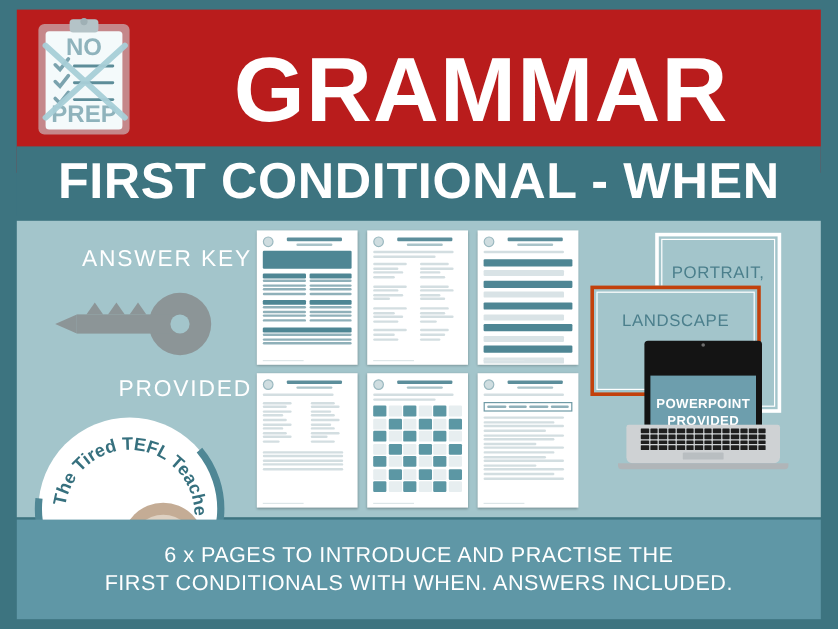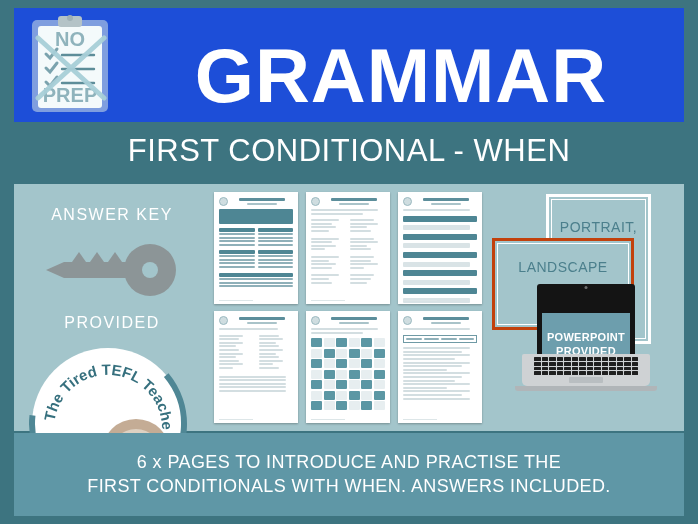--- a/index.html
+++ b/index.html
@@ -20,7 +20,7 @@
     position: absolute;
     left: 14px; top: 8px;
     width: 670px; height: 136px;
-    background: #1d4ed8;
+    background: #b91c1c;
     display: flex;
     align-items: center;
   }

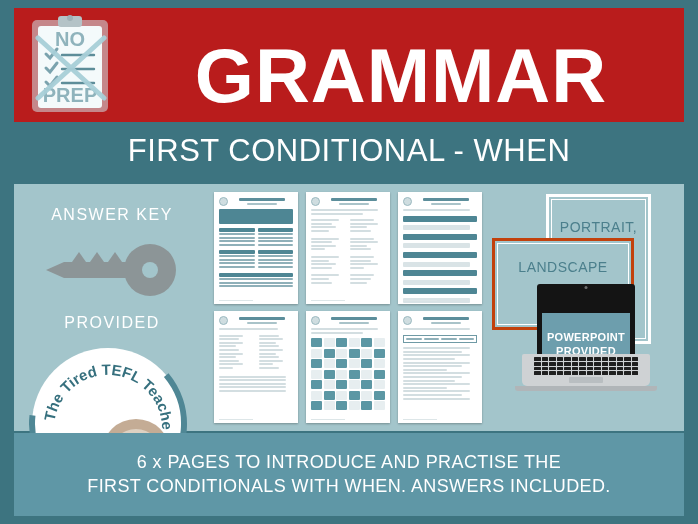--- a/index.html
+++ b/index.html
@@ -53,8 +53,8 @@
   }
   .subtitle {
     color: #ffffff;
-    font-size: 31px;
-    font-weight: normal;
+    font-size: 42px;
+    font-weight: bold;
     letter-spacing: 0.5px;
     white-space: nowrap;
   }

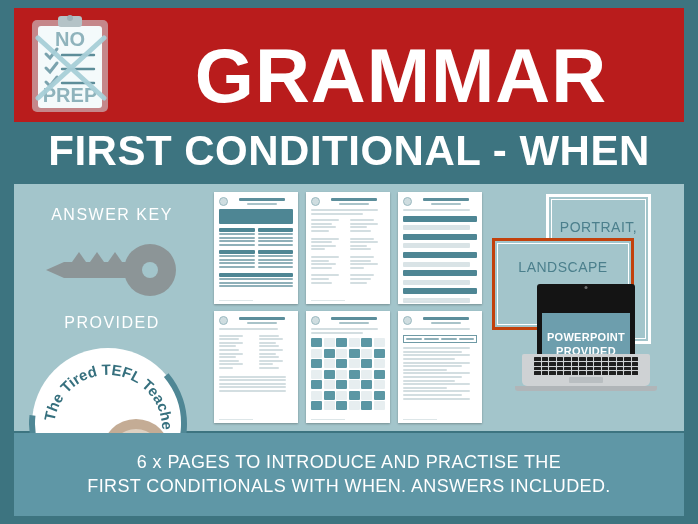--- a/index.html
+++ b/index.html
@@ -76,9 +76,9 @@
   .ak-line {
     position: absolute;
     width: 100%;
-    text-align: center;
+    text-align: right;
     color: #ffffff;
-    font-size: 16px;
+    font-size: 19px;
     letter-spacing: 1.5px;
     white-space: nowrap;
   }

● What is required:
Copy out every line of the material above that contains the string "letter".

● Response to this exercise:
     letter-spacing: 0.5px;
     letter-spacing: 1.5px;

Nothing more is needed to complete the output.